Credo di sì. Arriviamo sempre un po’ dopo la Francia, però ci arriviamo. Semplicemente il fatto che Luca Guadagnino volesse produrre un film d’animazione è indicativo, e anche Zerocalcare con la sua serie ha aiutato. Secondo me la richiesta del pubblico è forte, perché arriva da fuori. Anche il mondo del fumetto ha avuto un’esplosione negli ultimi dieci anni. Piano piano arriveremo, ma il problema è prima di tutto economico. L’animazione costa troppo per il nostro cinema.
Io tendenzialmente faccio 2D. Mi è piaciuto molto lavorare sulla carta, una cosa che vorrei continuare a fare. Ma se mi sposto sul lungometraggio non posso fare 90 minuti di sperimentazione. Tra l’altro, è pieno di donne nell’animazione, soprattutto quella 2D. Lo noto molto ai Festival, ma è un po’ così da sempre. Forse perché è un mondo più chiuso e sereno rispetto ai set normali.
Ho fatto 6 anni come aiuto regista e sono stata davvero male. Ero molto giovane, intorno ai 20 anni. L’animazione mi ha salvato. È un ambiente competitivo, ma più sano rispetto al set. Io principalmente ho fatto fiction e quelli sono set dove non si riesce a imparare reciprocamente. Nell’animazione ti senti sicura perché è un ambiente protetto. In realtà è un peccato che le donne non si sentano troppo sicure sul set, ma credo che anche questa cosa stia cambiando. Spesso le ragazze non hanno punti di riferimento sul set.
Nasce perché io, Elisabetta Bosco e Vera Mancini, abbiamo fatto il nostro film di diploma insieme e volevamo continuare a lavorare come gruppo. Quando siamo partire purtroppo è scoppiato il covid e ognuna era a casa propria. Facevamo una call una volta ogni 8 giorni, piano piano abbiamo deciso il nome, poi il logo e così via. Ognuna di noi è specializzata in cose diverse. Quest’anno però abbiamo chiamato anche Elisa Bonandin, che ha fatto sempre con noi un altro corto di diploma, e siamo sempre state tutte insieme. Non siamo tutte registe, abbiamo intenzioni diverse rispetto all’animazione, ma in qualche modo funzioniamo, anche se poi alla fine non siamo nulla ancora, quattro freelancer insieme…

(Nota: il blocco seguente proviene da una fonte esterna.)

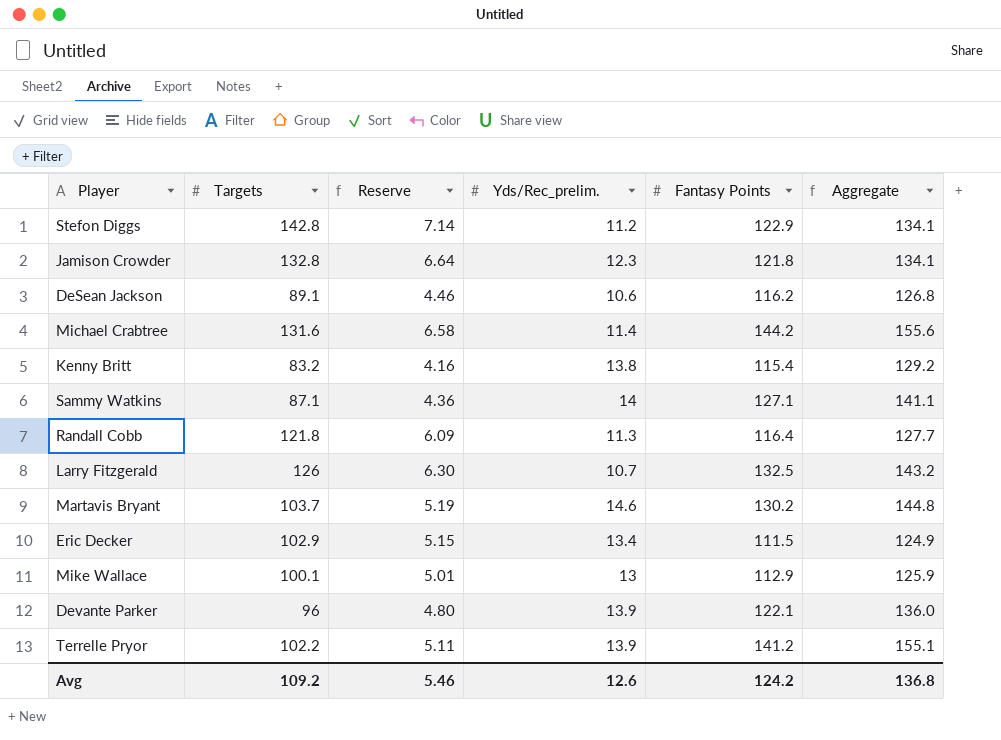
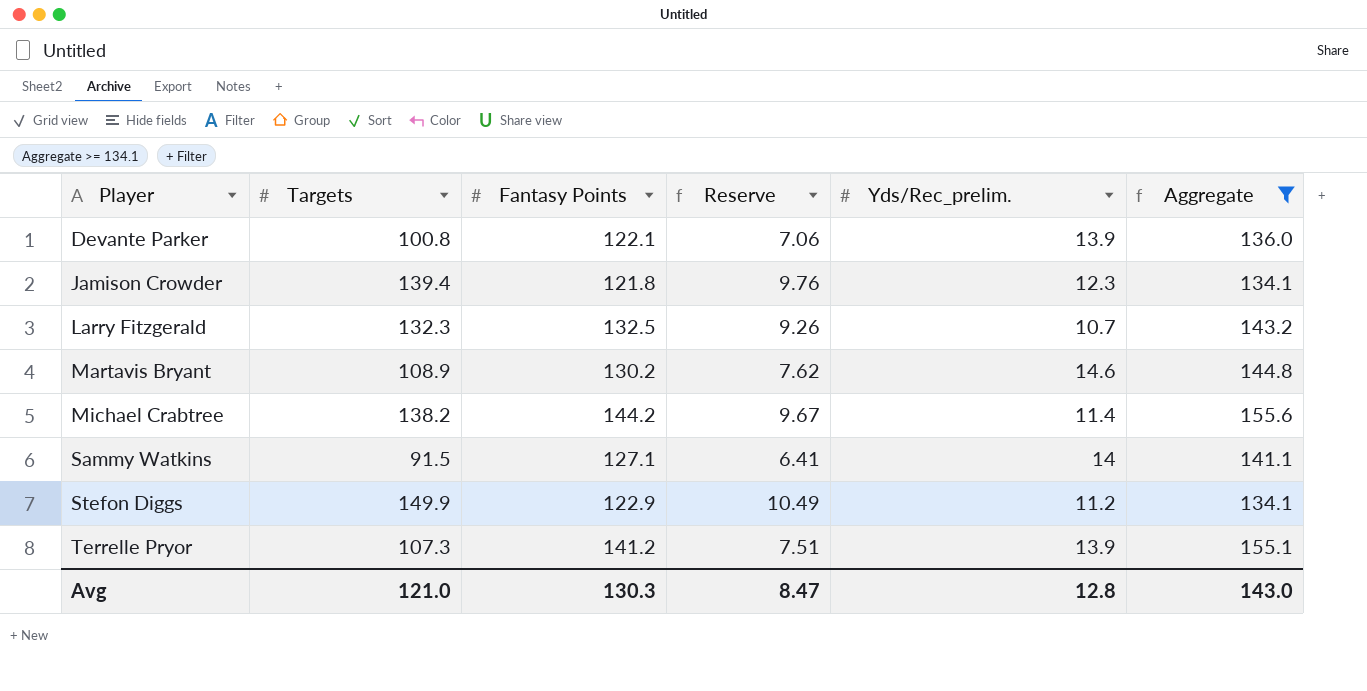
filter: none -> Aggregate >= 134.1
row order: none -> Player ascending
column Fantasy Points | position: 5 -> 3
column Reserve | formula: [Targets] * 0.05 -> [Targets] * 0.07
Devante Parker | Targets: 96 -> 100.8
Jamison Crowder | Targets: 132.8 -> 139.4
Larry Fitzgerald | Targets: 126 -> 132.3
Martavis Bryant | Targets: 103.7 -> 108.9
Michael Crabtree | Targets: 131.6 -> 138.2
Sammy Watkins | Targets: 87.1 -> 91.5
Stefon Diggs | Targets: 142.8 -> 149.9
Terrelle Pryor | Targets: 102.2 -> 107.3
Avg | Targets: 109.2 -> 121.0
Avg | Fantasy Points: 124.2 -> 130.3
Avg | Reserve: 5.46 -> 8.47
Avg | Yds/Rec_prelim.: 12.6 -> 12.8
Avg | Aggregate: 136.8 -> 143.0

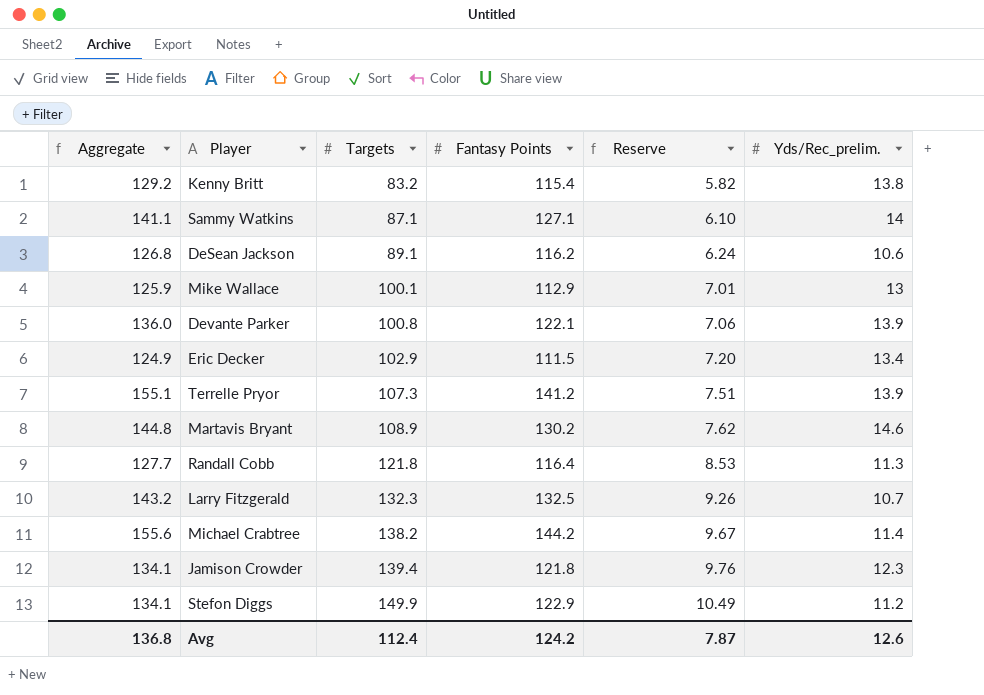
filter: Aggregate >= 134.1 -> none
row order: Player ascending -> Targets ascending
column Aggregate | position: 6 -> 1
Sammy Watkins | Targets: 91.5 -> 87.1
Sammy Watkins | Reserve: 6.41 -> 6.10
Avg | Aggregate: 143.0 -> 136.8
Avg | Targets: 121.0 -> 112.4
Avg | Fantasy Points: 130.3 -> 124.2
Avg | Reserve: 8.47 -> 7.87
Avg | Yds/Rec_prelim.: 12.8 -> 12.6

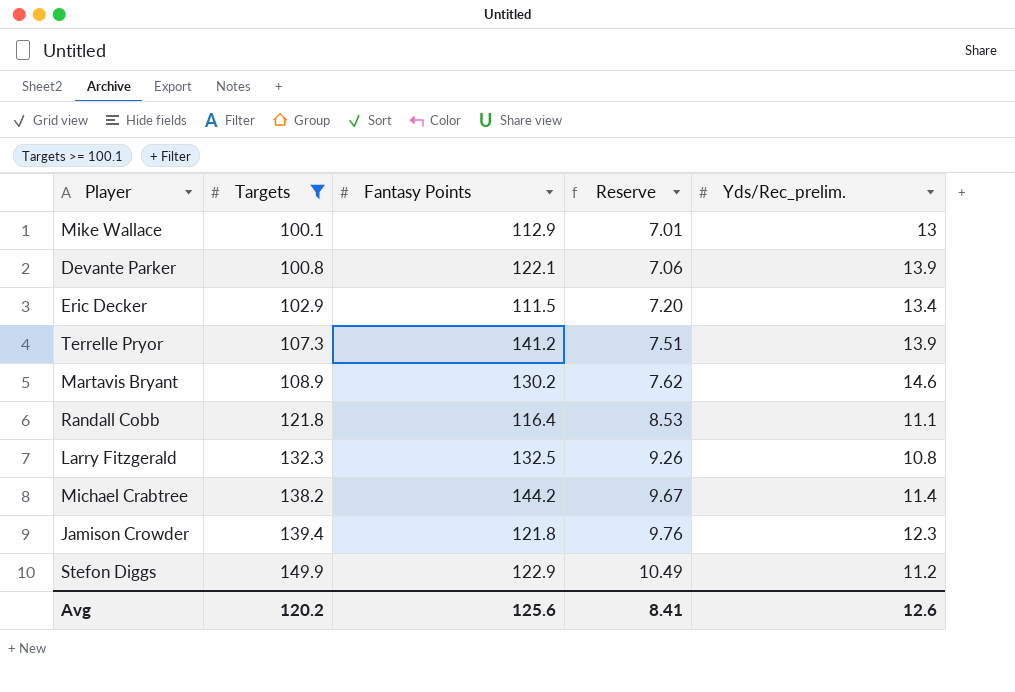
filter: none -> Targets >= 100.1
column Aggregate | formula: [Fantasy Points] + [Yds/Rec_prelim.] -> none
Randall Cobb | Yds/Rec_prelim.: 11.3 -> 11.1
Larry Fitzgerald | Yds/Rec_prelim.: 10.7 -> 10.8
Avg | Targets: 112.4 -> 120.2
Avg | Fantasy Points: 124.2 -> 125.6
Avg | Reserve: 7.87 -> 8.41

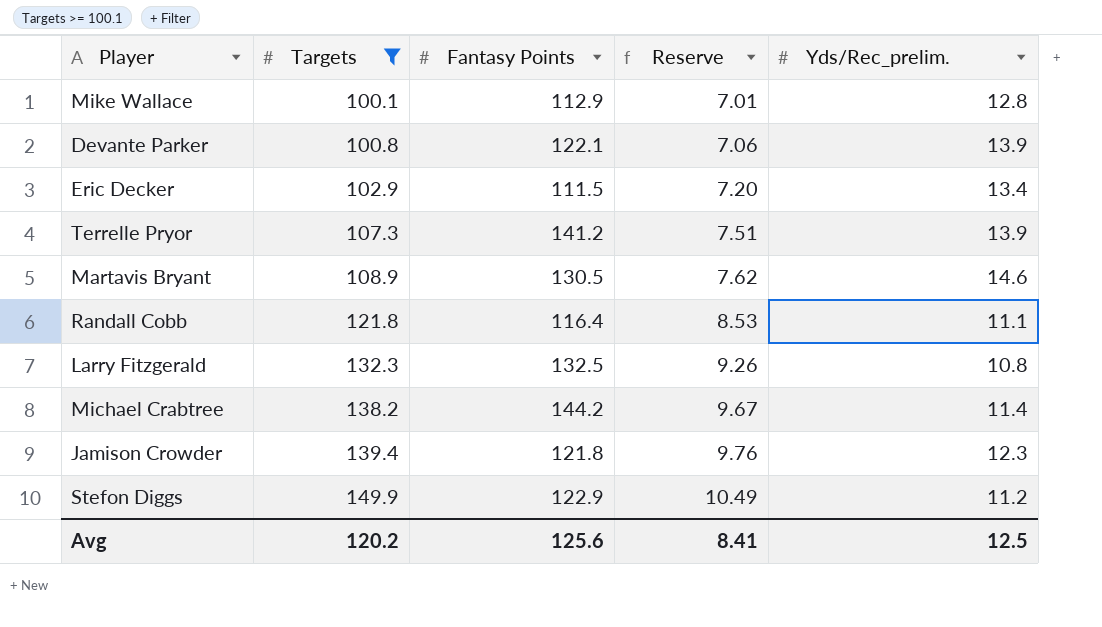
Mike Wallace | Yds/Rec_prelim.: 13 -> 12.8
Martavis Bryant | Fantasy Points: 130.2 -> 130.5
Avg | Yds/Rec_prelim.: 12.6 -> 12.5

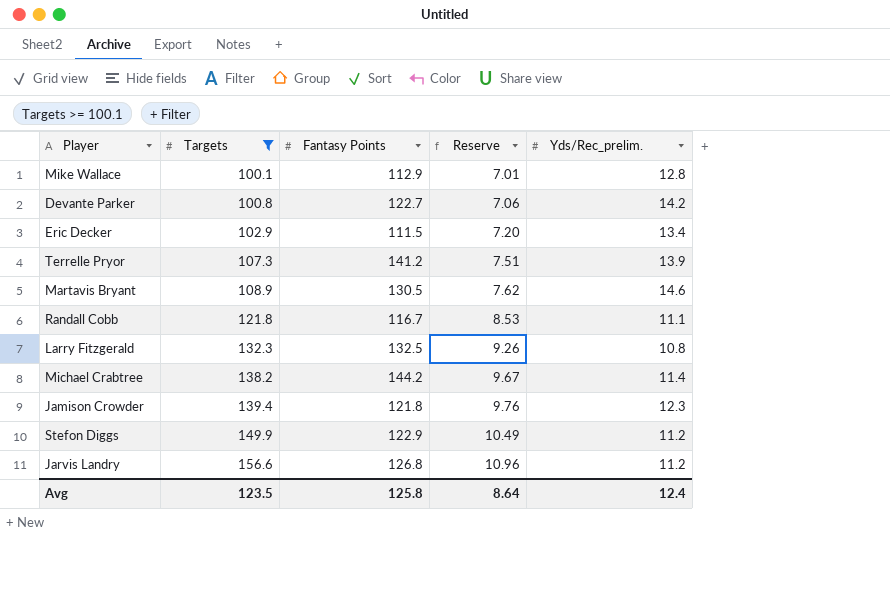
Devante Parker | Fantasy Points: 122.1 -> 122.7
Devante Parker | Yds/Rec_prelim.: 13.9 -> 14.2
Randall Cobb | Fantasy Points: 116.4 -> 116.7
row Jarvis Landry: none -> 156.6 | 126.8 | 10.96 | 11.2
Avg | Targets: 120.2 -> 123.5
Avg | Fantasy Points: 125.6 -> 125.8
Avg | Reserve: 8.41 -> 8.64
Avg | Yds/Rec_prelim.: 12.5 -> 12.4

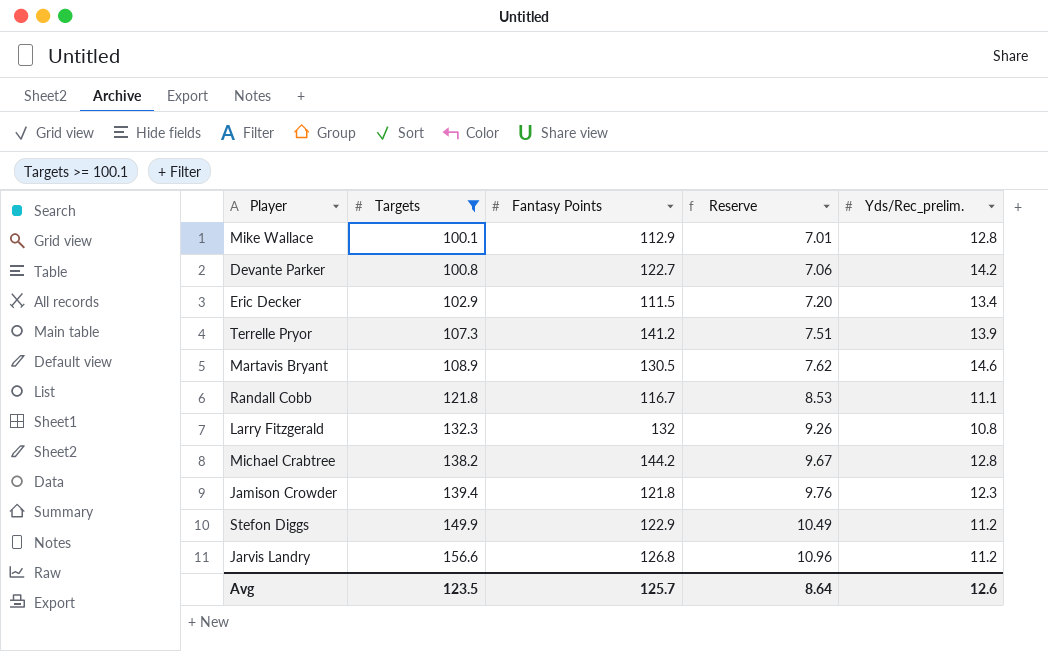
Larry Fitzgerald | Fantasy Points: 132.5 -> 132
Michael Crabtree | Yds/Rec_prelim.: 11.4 -> 12.8
Avg | Fantasy Points: 125.8 -> 125.7
Avg | Yds/Rec_prelim.: 12.4 -> 12.6

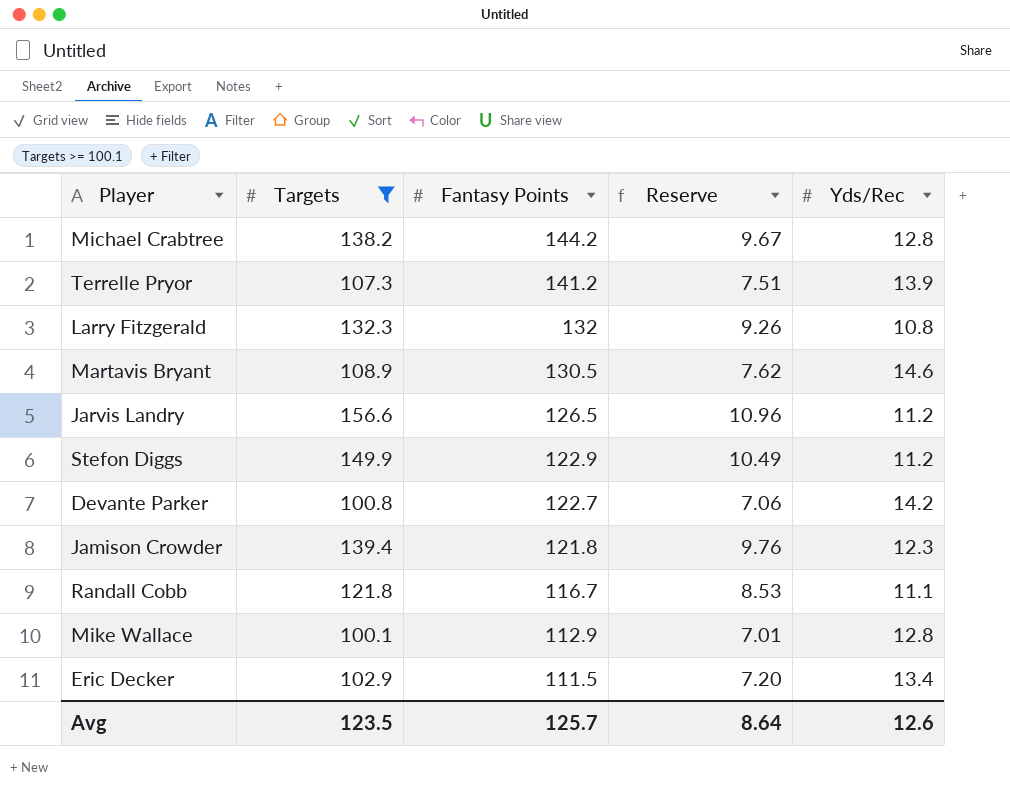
row order: Targets ascending -> Fantasy Points descending
column name: Yds/Rec_prelim. -> Yds/Rec
Jarvis Landry | Fantasy Points: 126.8 -> 126.5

Il sogno c’è, solo che è un po’ complicato, perché per sopravvivere ognuna di noi lavora ad altro. Mi è piaciuto molto avere a disposizione un team per The Meatseller. Con Muta c’è la possibilità di fare entrare dei progetti che diano lavoro anche ad altre persone. Questo per me resta il sogno. Poi vedremo, speriamo.
Dobbiamo trovare un distributore, perché per ora non ce l’abbiamo. Luca però ha anche altri piani. Vuole che continui a lavorare, sviluppare un lungometraggio insieme. Lui me l’ha detto: ‘Ti sei goduta i premi, ora lavora’. Sarebbe straordinario entrare in short-list, certo, ma intanto guardiamo avanti. Il problema è che, appunto, si tratta di animazione, quindi ci vorrà molto tempo.
C’è già una storia, non posso dire molto ma non sarà un altro documentario. Sicuramente sara in 2D, è la tecnica a cui sono legata e che non ho intenzione di abbandonare.